I went to cooking school last year, decided against going back to finish this year because after working in a restaurant as a prep cook, the first semester, I discovered that I can't really stand on my feet that long on concrete. The people at the school were incredibly rude as well. It was a community college culinary arts program that was located in a small town. The instructors had no teaching experience and used sarcasm and bullying as their primary teaching strategies... it's a new program that has promise, but the folks running it had no clue how to teach, how to meet their students' needs, how to work with a variety of learners. They may have lots of "real world" experience, but their overall rudeness really ruined it for me. They have enough stupid 18 year olds willing to put up with their BS to make the program loook successful on paper.
I would recommend that you work in a kitchen somewhere, then determine what part of the hospitality operation really appeals to you the most. Lots of cooking jobs are tough, hard work, that don't offer much financial reward until you've built up experience and expertise.
Depending on your age, and your willingness to travel, many culinary schools offer placement services. Check out their track record on placing graduates in jobs.


----------



## Robo410 (Oct 26, 2009)

don't know where you are located or what program you have applied for, but a culoinary education should give you the skill and knowledge level to get a job and move up as positions open.  (It does not give you the right to tell the chef he is a loon and that you know more than he does, even if you do and he is.)


----------



## brejchamon (Oct 26, 2009)

Thanks for the advice. I've been reading the eggbeater blog by Shuna fish Lydon and her advice for finding a career in cooking. She did not go to culinary school, but worked her way up in the field. With culinary school costing upwards of 7 grand per quarter, I'm not entirely sure what the right path would be. I already have a bit of loans hanging over my head from my college education so far, so I'm uncertain whether I want to head to the school. 

I suppose my main concern is the quality of job one can expect by having no experience as opposed to the quality of job one may expect with a culinary education.

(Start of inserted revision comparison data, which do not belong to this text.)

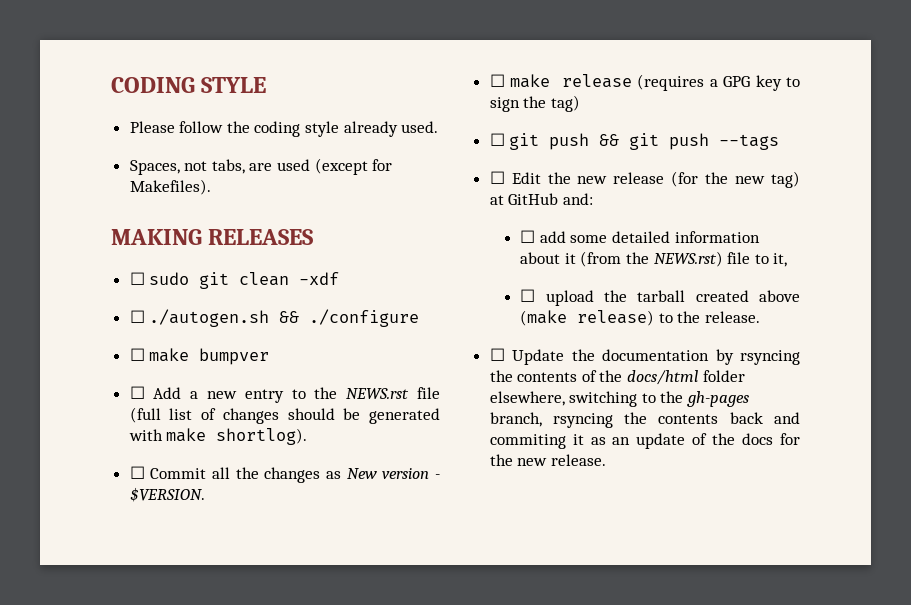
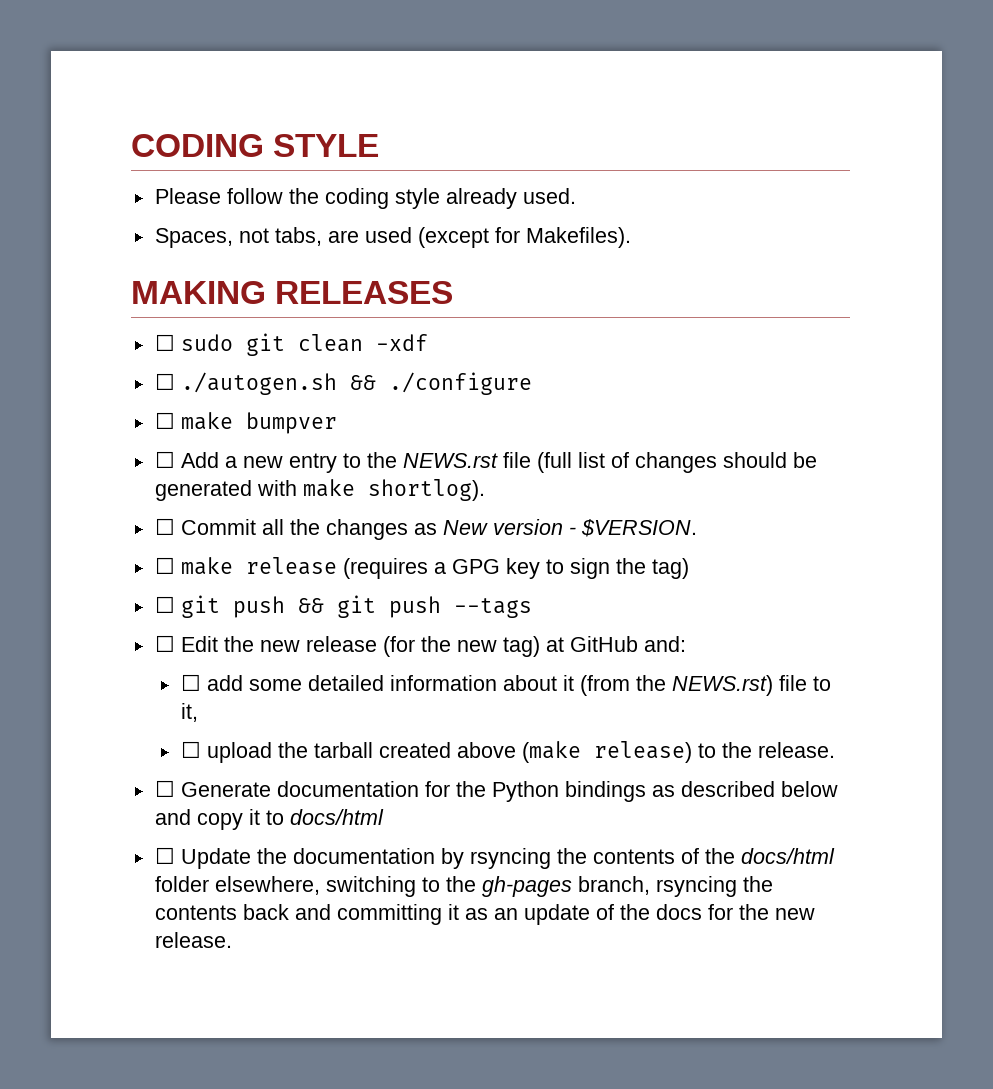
+ ☐ Generate documentation for the Python bindings as described below and copy it to docs/html
- ☐ Update the documentation by rsyncing the contents of the docs/html folder elsewhere, switching to the gh-pages branch, rsyncing the contents back and commiting it as an update of the docs for the new release.
+ ☐ Update the documentation by rsyncing the contents of the docs/html folder elsewhere, switching to the gh-pages branch, rsyncing the contents back and committing it as an update of the docs for the new release.

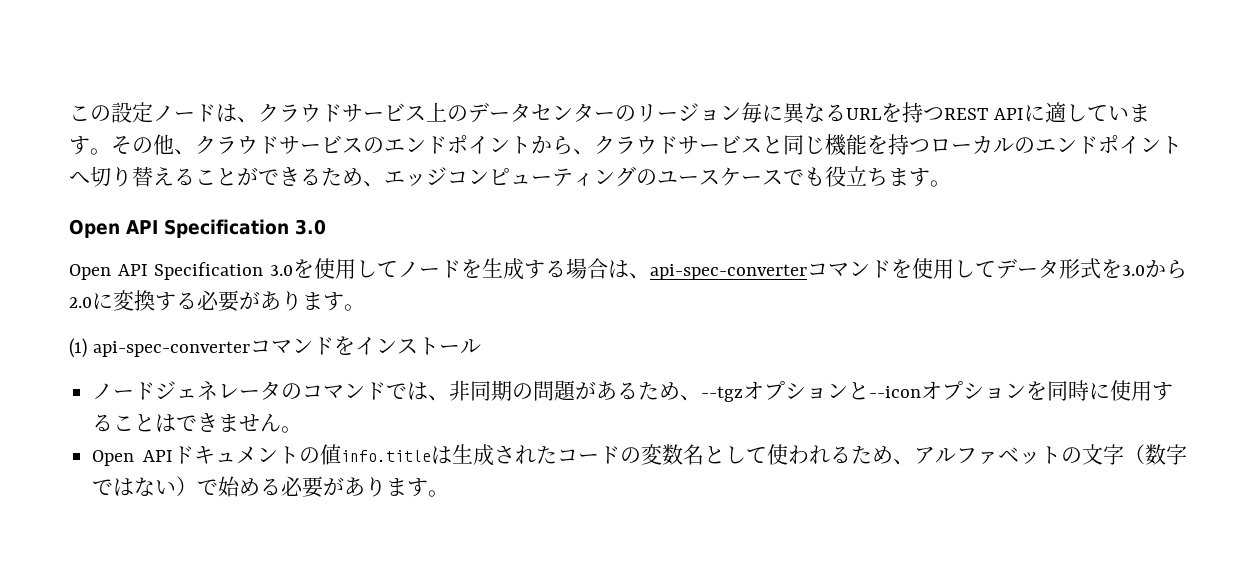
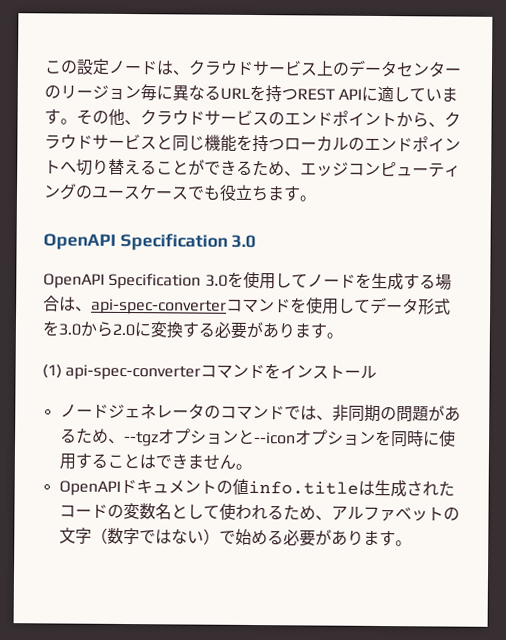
  その他、クラウドサービスのエンドポイントから、クラウドサービスと同じ機能を持つローカルのエンドポイントへ切り替えることができるため、エッジコンピューティングのユースケースでも役立ちます。
- Open API Specification 3.0
+ OpenAPI Specification 3.0
- Open API Specification 3.0を使用してノードを生成する場合は、api-spec-converterコマンドを使用してデータ形式を3.0から2.0に変換する必要があります。
+ OpenAPI Specification 3.0を使用してノードを生成する場合は、api-spec-converterコマンドを使用してデータ形式を3.0から2.0に変換する必要があります。
- Open APIドキュメントの値info.titleは生成されたコードの変数名として使われるため、アルファベットの文字（数字ではない）で始める必要があります。
+ OpenAPIドキュメントの値info.titleは生成されたコードの変数名として使われるため、アルファベットの文字（数字ではない）で始める必要があります。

Any advice?


----------



## CharlieD (Oct 26, 2009)

I have a friend , who's daughter went to culinary school and now she cannot find a job as a chef. And I know a guy who started as a diswaher in the kitchen and now he is working as a chef there. it is hard to tell. I agree that trying out in the kitchen might give a better idea if this is something you want to do for living. The one thing for sure, unless you make it big, I mean, really big, like Emrill or RR and a like you are not going to be swiming in money, you'd be making simple living, if that. And if that the case you better really love what you are doing, because cooking is a hard, hard work. Much harder than a programer.


----------



## ChefJune (Oct 26, 2009)

brejchamon said:


> Hi everyone, new at this board. I have a question for you guys, hopefully you can help. I'm currently enrolled in a computer science program that I just don't have my heart in. I've always loved cooking and have decided to work as a cook. I've applied to a culinary school an am waiting to hear back from them. What are your thoughts on culinary programs? If I decide against going there, how does one get a decent cooking job without the education? Thanks.


 
Many (most legitimate programs) culinary schools will not accept you without at least six months of kitchen experience.  This could be dishwashing, but before they take your money and commit to educating you, they want to know that you have a clue what you are getting into.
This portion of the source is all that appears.